Consider the following XSLT script:
<?xml version="1.0" encoding="ISO-8859-1"?>
<xsl:stylesheet version="1.0" xmlns:xsl="http://www.w3.org/1999/XSL/Transform">
<xsl:output method="text" encoding="iso-8859-1"/>
<xsl:variable name="stringmap">
<map>
<entry><key>red</key><value>rot</value></entry>
<entry><key>green</key><value>gruen</value></entry>
<entry><key>blue</key><value>blau</value></entry>
</map>
</xsl:variable>
<xsl:template match="/">
<!-- IMPLEMENT ME -->
</xsl:template>
</xsl:stylesheet>
I'd like this script to print redgreenblue.
Is there any way to treat the XML markup which is stored in the stringmap variable as a document of its own which I can run XPath queries on? I'm basically looking for something like
<xsl:for-each select="document($stringmap)/map/entry">
<xsl:value-of select="key"/>
</xsl:for-each>
(except that the document() function expects an URI).
Motivation: I have various long <xsl:choose> elements which map a given string to another string. I'd like to replace all those with a single template which takes a 'map' argument (which is a simple XML document). My hope is that I can then replace the <xsl:choose> with a simple statement like <xsl:value-of select="$stringmap/map/entry/value[../key='$givenkey']"/>
I'm using XSLT 1.0 using xsltproc.
You're almost right, using document('') will allow you to process node sets inside the current stylesheet:
<xsl:for-each select="document('')/xsl:stylesheet/xsl:variable[#name='stringmap']/map/entry">
<xsl:value-of select="key"/>
</xsl:for-each>
It's not necessary to define the map node set as a variable in this case:
<?xml version="1.0" encoding="ISO-8859-1"?>
<xsl:stylesheet xmlns:data="some.uri" version="1.0" xmlns:xsl="http://www.w3.org/1999/XSL/Transform">
<data:map>
<entry><key>red</key><value>rot</value></entry>
<entry><key>green</key><value>gruen</value></entry>
<entry><key>blue</key><value>blau</value></entry>
</data:map>
<xsl:template match="/">
<xsl:for-each select="document('')/xsl:stylesheet/data:map/entry">
<xsl:value-of select="key"/>
</xsl:for-each>
</xsl:template>
</xsl:stylesheet>
If you do not use xsl:variable as a wrapper, you must remember that a top level elements must have a non null namespace URI.
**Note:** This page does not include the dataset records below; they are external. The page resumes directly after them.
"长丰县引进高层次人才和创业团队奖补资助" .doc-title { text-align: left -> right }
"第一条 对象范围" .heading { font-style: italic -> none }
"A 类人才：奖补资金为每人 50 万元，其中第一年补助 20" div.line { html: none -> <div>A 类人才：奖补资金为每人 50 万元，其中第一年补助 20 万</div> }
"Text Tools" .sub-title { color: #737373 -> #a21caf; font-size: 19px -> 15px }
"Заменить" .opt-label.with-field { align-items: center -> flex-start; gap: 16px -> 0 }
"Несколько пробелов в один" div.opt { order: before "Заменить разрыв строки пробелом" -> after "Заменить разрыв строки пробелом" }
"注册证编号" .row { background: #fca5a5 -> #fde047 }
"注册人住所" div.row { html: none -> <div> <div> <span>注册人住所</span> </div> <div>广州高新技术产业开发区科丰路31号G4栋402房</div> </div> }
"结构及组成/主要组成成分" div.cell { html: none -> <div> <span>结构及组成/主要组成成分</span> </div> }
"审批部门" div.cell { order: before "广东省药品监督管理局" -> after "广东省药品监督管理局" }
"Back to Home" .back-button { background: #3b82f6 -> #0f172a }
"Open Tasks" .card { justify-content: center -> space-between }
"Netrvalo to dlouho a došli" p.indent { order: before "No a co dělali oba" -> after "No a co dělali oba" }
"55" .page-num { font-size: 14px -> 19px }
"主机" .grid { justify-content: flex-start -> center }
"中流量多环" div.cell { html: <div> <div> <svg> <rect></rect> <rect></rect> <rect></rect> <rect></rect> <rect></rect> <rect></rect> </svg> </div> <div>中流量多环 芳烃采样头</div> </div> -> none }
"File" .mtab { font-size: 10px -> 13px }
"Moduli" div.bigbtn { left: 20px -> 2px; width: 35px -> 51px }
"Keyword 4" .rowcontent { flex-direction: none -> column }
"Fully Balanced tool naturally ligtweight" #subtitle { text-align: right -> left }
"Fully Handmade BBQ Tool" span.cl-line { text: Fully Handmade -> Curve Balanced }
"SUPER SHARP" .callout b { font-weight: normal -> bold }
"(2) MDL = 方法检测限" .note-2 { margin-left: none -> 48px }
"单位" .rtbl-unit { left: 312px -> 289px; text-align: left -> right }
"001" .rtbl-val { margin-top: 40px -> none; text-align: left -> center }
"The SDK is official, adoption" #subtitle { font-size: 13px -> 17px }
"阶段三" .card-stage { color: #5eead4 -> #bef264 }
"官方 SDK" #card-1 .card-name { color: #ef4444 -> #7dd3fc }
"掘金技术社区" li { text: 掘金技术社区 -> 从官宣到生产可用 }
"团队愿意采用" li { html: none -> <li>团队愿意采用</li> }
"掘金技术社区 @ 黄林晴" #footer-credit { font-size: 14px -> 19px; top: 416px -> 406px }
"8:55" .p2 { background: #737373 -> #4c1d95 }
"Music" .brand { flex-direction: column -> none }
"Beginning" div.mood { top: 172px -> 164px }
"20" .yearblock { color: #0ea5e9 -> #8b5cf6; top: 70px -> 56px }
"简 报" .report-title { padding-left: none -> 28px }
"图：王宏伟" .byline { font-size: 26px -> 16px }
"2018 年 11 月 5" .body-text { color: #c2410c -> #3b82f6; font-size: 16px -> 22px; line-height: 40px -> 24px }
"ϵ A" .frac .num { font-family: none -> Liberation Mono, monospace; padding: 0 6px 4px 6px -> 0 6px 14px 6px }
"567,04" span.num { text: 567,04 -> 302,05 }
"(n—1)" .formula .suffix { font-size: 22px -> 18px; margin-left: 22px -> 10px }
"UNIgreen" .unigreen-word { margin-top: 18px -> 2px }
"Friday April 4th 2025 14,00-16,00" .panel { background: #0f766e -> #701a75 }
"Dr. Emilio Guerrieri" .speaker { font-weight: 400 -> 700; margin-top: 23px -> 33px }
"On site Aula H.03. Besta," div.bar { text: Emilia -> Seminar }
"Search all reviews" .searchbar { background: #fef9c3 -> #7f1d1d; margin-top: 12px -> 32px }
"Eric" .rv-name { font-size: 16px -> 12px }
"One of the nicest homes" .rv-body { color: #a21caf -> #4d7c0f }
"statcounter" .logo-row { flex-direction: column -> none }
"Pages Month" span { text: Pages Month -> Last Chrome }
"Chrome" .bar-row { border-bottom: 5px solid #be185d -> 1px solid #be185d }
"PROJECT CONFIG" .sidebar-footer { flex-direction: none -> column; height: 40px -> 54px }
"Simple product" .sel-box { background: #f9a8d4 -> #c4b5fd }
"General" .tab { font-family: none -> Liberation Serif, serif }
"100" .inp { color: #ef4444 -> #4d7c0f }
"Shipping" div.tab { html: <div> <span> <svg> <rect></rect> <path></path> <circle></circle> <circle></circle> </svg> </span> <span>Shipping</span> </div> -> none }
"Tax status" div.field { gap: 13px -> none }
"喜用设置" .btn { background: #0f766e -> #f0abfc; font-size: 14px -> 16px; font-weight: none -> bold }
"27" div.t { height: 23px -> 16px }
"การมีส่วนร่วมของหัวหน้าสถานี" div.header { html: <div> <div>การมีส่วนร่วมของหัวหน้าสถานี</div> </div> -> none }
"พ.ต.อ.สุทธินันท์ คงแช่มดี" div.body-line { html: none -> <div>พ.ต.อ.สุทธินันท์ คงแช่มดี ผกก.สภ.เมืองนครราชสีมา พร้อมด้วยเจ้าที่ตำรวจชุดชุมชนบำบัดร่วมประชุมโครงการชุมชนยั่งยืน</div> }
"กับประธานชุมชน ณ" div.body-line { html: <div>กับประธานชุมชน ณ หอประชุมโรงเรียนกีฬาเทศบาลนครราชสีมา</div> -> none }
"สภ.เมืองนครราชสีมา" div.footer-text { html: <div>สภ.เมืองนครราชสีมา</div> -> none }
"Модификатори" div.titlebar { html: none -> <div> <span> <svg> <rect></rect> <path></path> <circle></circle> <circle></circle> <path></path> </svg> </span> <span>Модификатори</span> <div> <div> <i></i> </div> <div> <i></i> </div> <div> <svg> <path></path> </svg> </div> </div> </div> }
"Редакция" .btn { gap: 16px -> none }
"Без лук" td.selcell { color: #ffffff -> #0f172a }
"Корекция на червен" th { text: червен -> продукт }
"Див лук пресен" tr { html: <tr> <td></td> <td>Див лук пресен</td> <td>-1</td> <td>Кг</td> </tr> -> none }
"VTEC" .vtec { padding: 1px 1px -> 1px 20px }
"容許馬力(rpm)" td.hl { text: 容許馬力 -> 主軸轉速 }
In XSLT 2.0 it would've been possible to just iterate over the content in a variable:
<xsl:variable name="map">
<entry><key>red</key><value>rot</value></entry>
<entry><key>green</key><value>gruen</value></entry>
<entry><key>blue</key><value>blau</value></entry>
</xsl:variable>
<xsl:template match="/">
<xsl:for-each select="$map/entry">
<xsl:value-of select="key"/>
</xsl:for-each>
</xsl:template>
A posting by M. David Peterson just taught me how to make this work:
It's not necessary to have an <xsl:variable> for this case. Instead, I can embed the data document directly into the XSL stylesheet (putting it into a namespace for sanity) and then select elements from that. Here's the result:
<?xml version="1.0" encoding="ISO-8859-1"?>
<xsl:stylesheet version="1.0"
xmlns:xsl="http://www.w3.org/1999/XSL/Transform"
xmlns:map="uri:map">
<xsl:output method="text" encoding="iso-8859-1"/>
<map:colors>
<entry><key>red</key><value>rot</value></entry>
<entry><key>green</key><value>gruen</value></entry>
<entry><key>blue</key><value>blau</value></entry>
</map:colors>
<xsl:template match="/">
<xsl:for-each select="document('')/*/map:colors/entry">
<xsl:value-of select="key"/>
</xsl:for-each>
</xsl:template>
</xsl:stylesheet>
This generates the expected output redgreenblue.
The trick is to use document('') to get a handle to the XSLT document itself, then * to get into the toplevel xsl:stylesheet element and from there I can access the color map.